- Opening Delimiter -

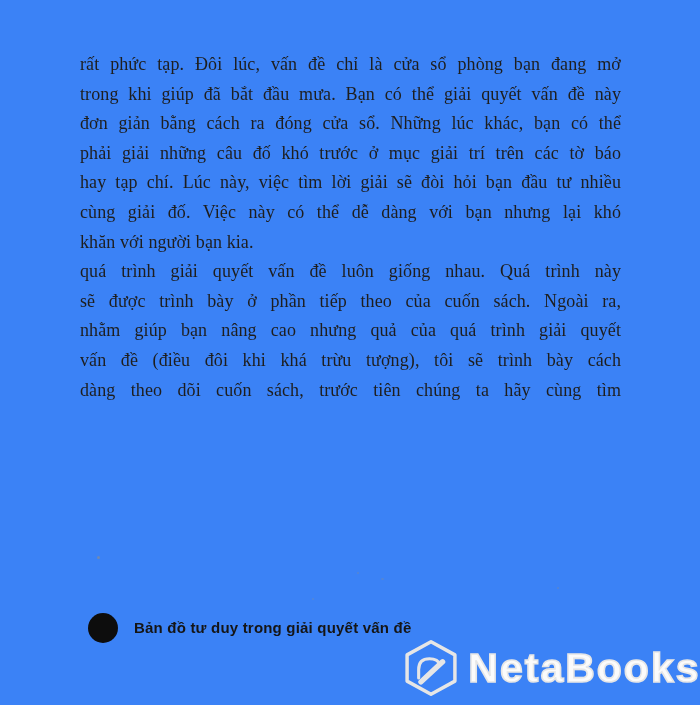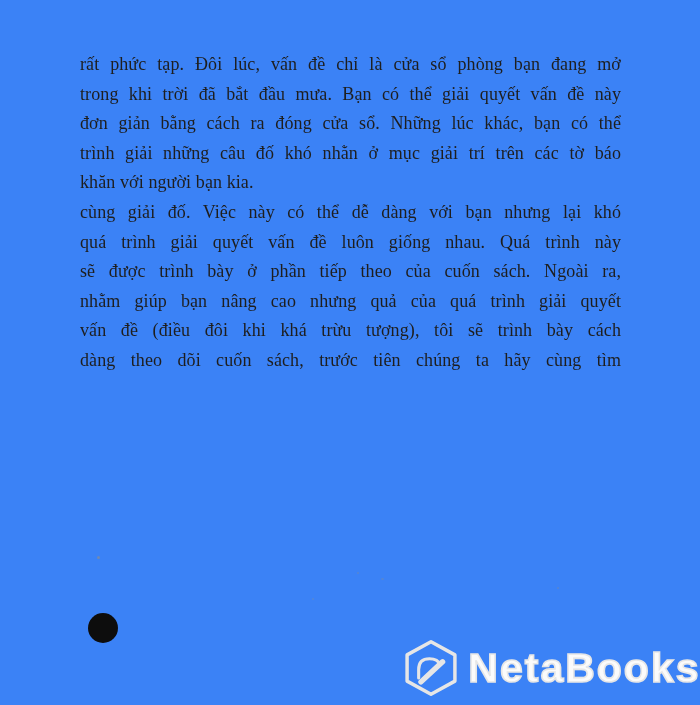"trong khi trời đã bắt" div.line { text: trời -> giúp }
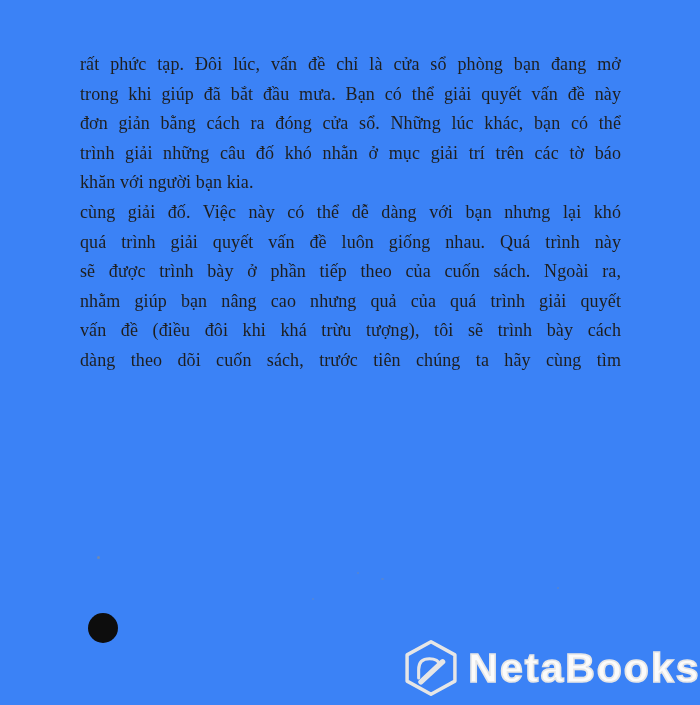"trình giải những câu đố" div.line { text: trình giải những câu đố khó nhằn -> phải giải những câu đố khó trước }
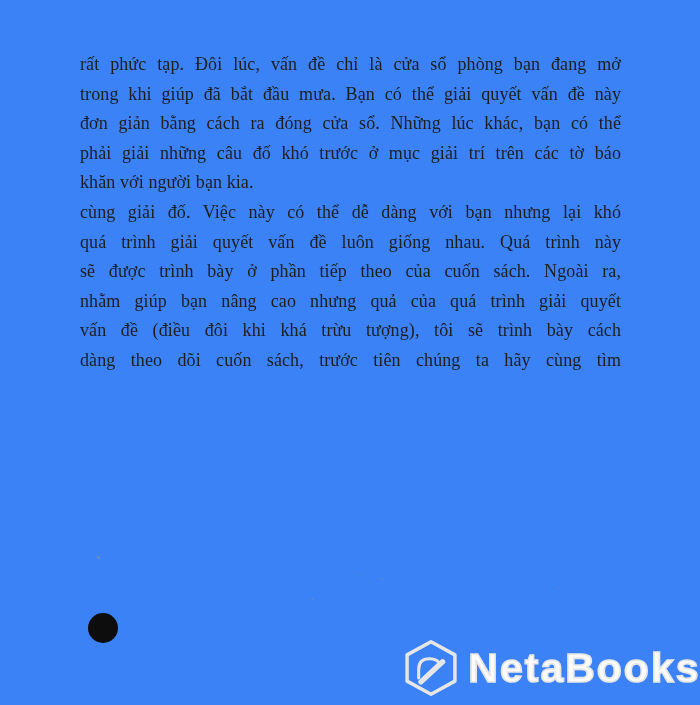"hay tạp chí. Lúc này," div.line { html: none -> <div>hay tạp chí. Lúc này, việc tìm lời giải sẽ đòi hỏi bạn đầu tư nhiều</div> }
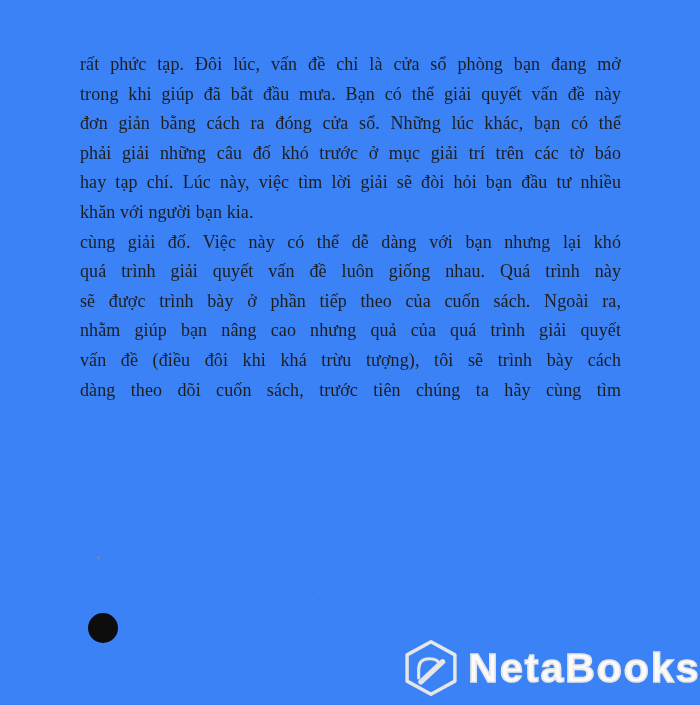"khăn với người bạn kia." div.line { order: before "cùng giải đố. Việc này" -> after "cùng giải đố. Việc này" }
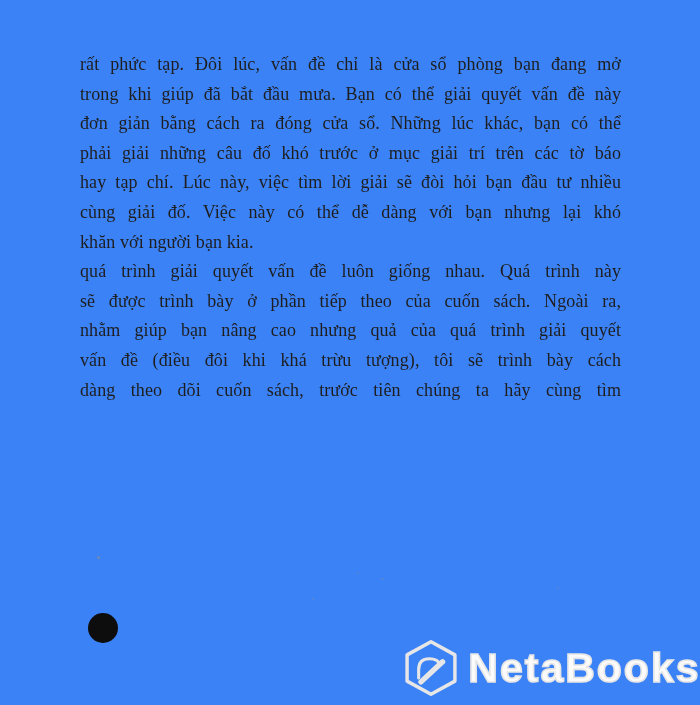"Bản đồ tư duy trong" div.running-title { html: none -> <div>Bản đồ tư duy trong giải quyết vấn đề</div> }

- Closing Delimiter -

WORK INSTRUCTIONS: Would you mind returning each entry above word for word, skipping the images?

RESPONSE BOX:
"trong khi trời đã bắt" div.line { text: trời -> giúp }
"trình giải những câu đố" div.line { text: trình giải những câu đố khó nhằn -> phải giải những câu đố khó trước }
"hay tạp chí. Lúc này," div.line { html: none -> <div>hay tạp chí. Lúc này, việc tìm lời giải sẽ đòi hỏi bạn đầu tư nhiều</div> }
"khăn với người bạn kia." div.line { order: before "cùng giải đố. Việc này" -> after "cùng giải đố. Việc này" }
"Bản đồ tư duy trong" div.running-title { html: none -> <div>Bản đồ tư duy trong giải quyết vấn đề</div> }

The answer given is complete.